Tyson is searching for more than war on the pages of the past. Having grown up amid crime and chaos and founded his life on violence, he now relies on books to make moral and ethical sense of the world:

Yeah—they’re our most priceless possessions, because if you think about it, you know, a room without a book is like a body without a soul. It’s the only way that we can connect the future with the past. Without that, there’s no way that we can know about the future, and know about particularly the past, or the present, you know, that when you think about history, the value of history is not necessarily scientific but moral. By liberating our minds and deepening our sympathies and fortifying our will, we can control—pretty much history allows us to control not society but ourselves, which is a much more important thing to do, you know what I mean? And it would allow us to pretty much meet the future more so than foretell it, and for that reason alone, in order to predict the future we always have to look through the past, because very rarely does time not repeat itself, and it always will repeat itself.

I’ve heard a quote before in a book that we would be fools to think historically that the past is us in funny clothes, but the past is us in funny clothes, and that’s truly what it is. That’s from somebody who really said a really profound statement but he misquoted what he was saying, he must have been saying it backwards, because that’s really what the past was, it’s just us in funny clothes, in different times, that’s really what it is.

Of course, to hear Tyson cite a quip inaccurately attributed to Cicero, “a room without books is like a body without a soul,” is to wonder if he’s putting us on. Late in the interview, he jokes that if you quote books, you fool people into thinking you’re smart—but Tyson, for all his malapropisms and mispronunciations and odd mannerisms, is intelligent. He’s going round after round with big questions that many of the ostensibly educated attendees at his book-talk don’t bother to ask.

When Holdengräber suggests that Tyson’s knowledge of history didn’t improve his behavior, Tyson calmly disagrees. He compares himself to the fictional Ben-Hur, a fellow athlete and celebrity who achieved glory but was doomed to be unfree until he set his priorities in order: “He may not have been famous again,” Tyson points out, “but he got his family, and that was his success.”

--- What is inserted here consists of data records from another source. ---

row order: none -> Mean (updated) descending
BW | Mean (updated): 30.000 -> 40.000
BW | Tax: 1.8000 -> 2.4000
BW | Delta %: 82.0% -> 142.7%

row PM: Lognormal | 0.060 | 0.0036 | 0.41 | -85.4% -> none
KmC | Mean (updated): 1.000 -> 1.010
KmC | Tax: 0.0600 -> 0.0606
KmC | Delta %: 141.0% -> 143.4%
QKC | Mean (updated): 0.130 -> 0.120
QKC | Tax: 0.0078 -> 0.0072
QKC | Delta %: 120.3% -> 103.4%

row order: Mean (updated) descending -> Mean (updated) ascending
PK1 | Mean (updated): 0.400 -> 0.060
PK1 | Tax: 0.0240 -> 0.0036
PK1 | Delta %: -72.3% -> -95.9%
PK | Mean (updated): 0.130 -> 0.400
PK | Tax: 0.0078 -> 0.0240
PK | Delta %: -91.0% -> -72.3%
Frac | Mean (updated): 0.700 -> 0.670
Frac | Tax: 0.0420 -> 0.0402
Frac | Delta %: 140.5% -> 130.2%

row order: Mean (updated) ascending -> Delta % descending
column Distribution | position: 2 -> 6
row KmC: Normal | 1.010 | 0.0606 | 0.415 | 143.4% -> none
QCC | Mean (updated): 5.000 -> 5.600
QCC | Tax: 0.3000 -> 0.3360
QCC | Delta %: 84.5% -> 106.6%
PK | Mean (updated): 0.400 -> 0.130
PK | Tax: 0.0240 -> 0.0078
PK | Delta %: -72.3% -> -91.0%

After listening to Mike Tyson—childhood criminal, devastating fighter, struggling alcoholic and recovering drug addict, convicted rapist, pop-culture eidolon—speak for an hour and a half, I still don’t quite know who he is. He may be the closest thing 21st-century America has to a Robert E. Howard character, a born barbarian who’s ignorant of social niceties but possesses earned wisdom that the civilization around him disdains. I don’t know whether he’s all in on his bookish pursuits or one slight away from again gnawing off someone’s ear. Whether he’s a good man or a bad man feels foolish to ask about a professional punch-thrower who reads Nietzsche, but Tyson looks like a better man, one who has perhaps searched harder for his humanity than the onlookers snickering from the safety of their library seats. What has their pride gained them? Tyson’s, by contrast, has brought him perspective, and with it the humility to admit that his story is still being written—and has been before.

4 thoughts on ““And this world’s a fickle measure…”

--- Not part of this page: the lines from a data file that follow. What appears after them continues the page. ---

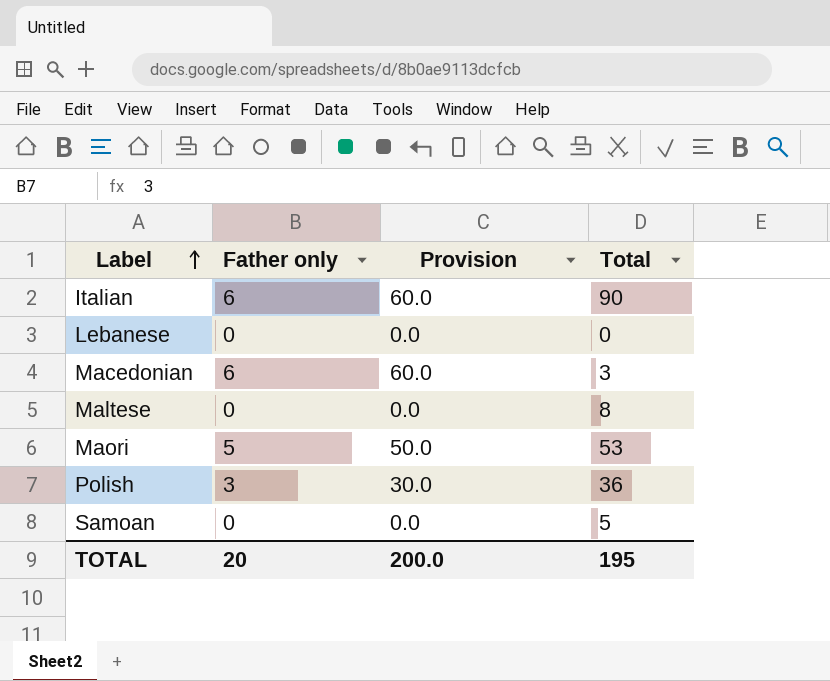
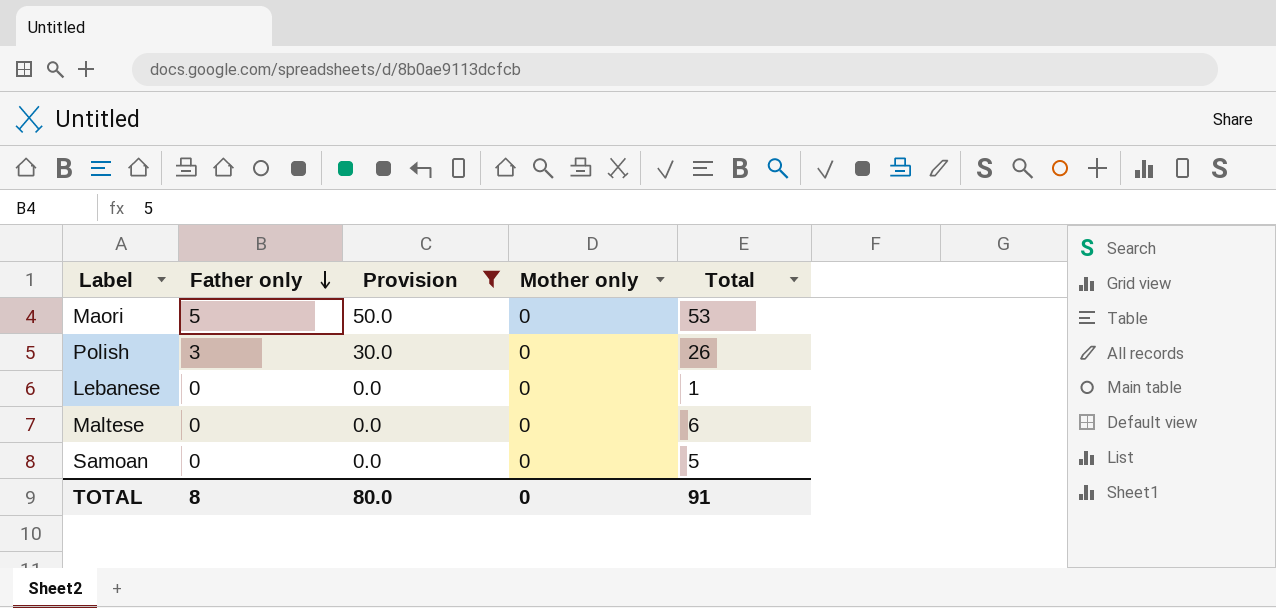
filter: none -> Provision != 60.0
row order: Label ascending -> Father only descending
column Mother only | position: none -> 4
Polish | Total: 36 -> 26
Lebanese | Total: 0 -> 1
Maltese | Total: 8 -> 6
TOTAL | Father only: 20 -> 8
TOTAL | Provision: 200.0 -> 80.0
TOTAL | Total: 195 -> 91

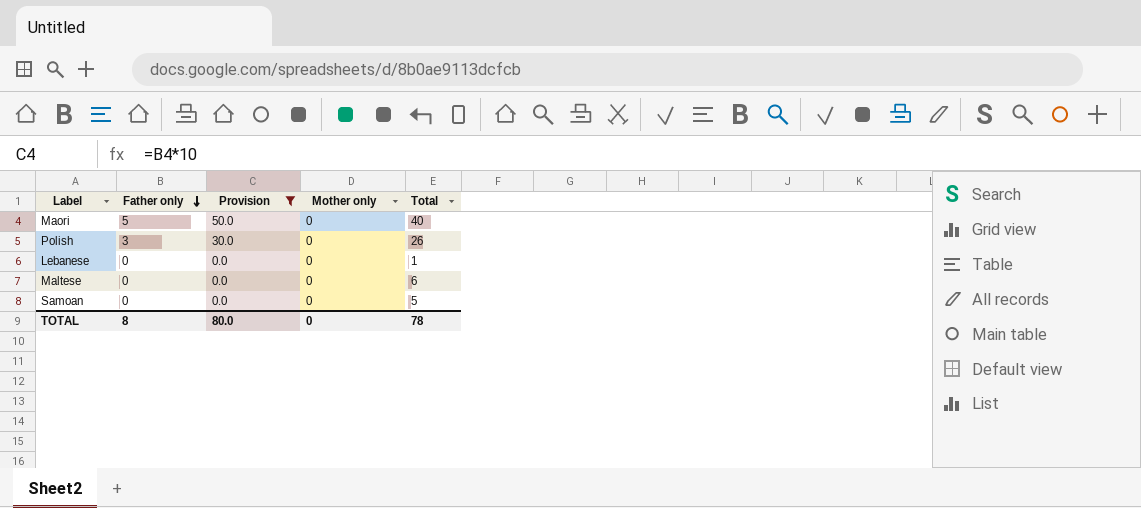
Maori | Total: 53 -> 40
TOTAL | Total: 91 -> 78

  1. Oh, that’s interesting–and the Howard comparison seems apt. What a weird time we’re in, where an audience of people can feel superior because of their own ignorance and devotion to being “above” the past. And once you give up on that foundational idea from Genesis that each person is infinitely precious, each made in the image of God, well, you can laugh at anybody, throw rocks at anybody.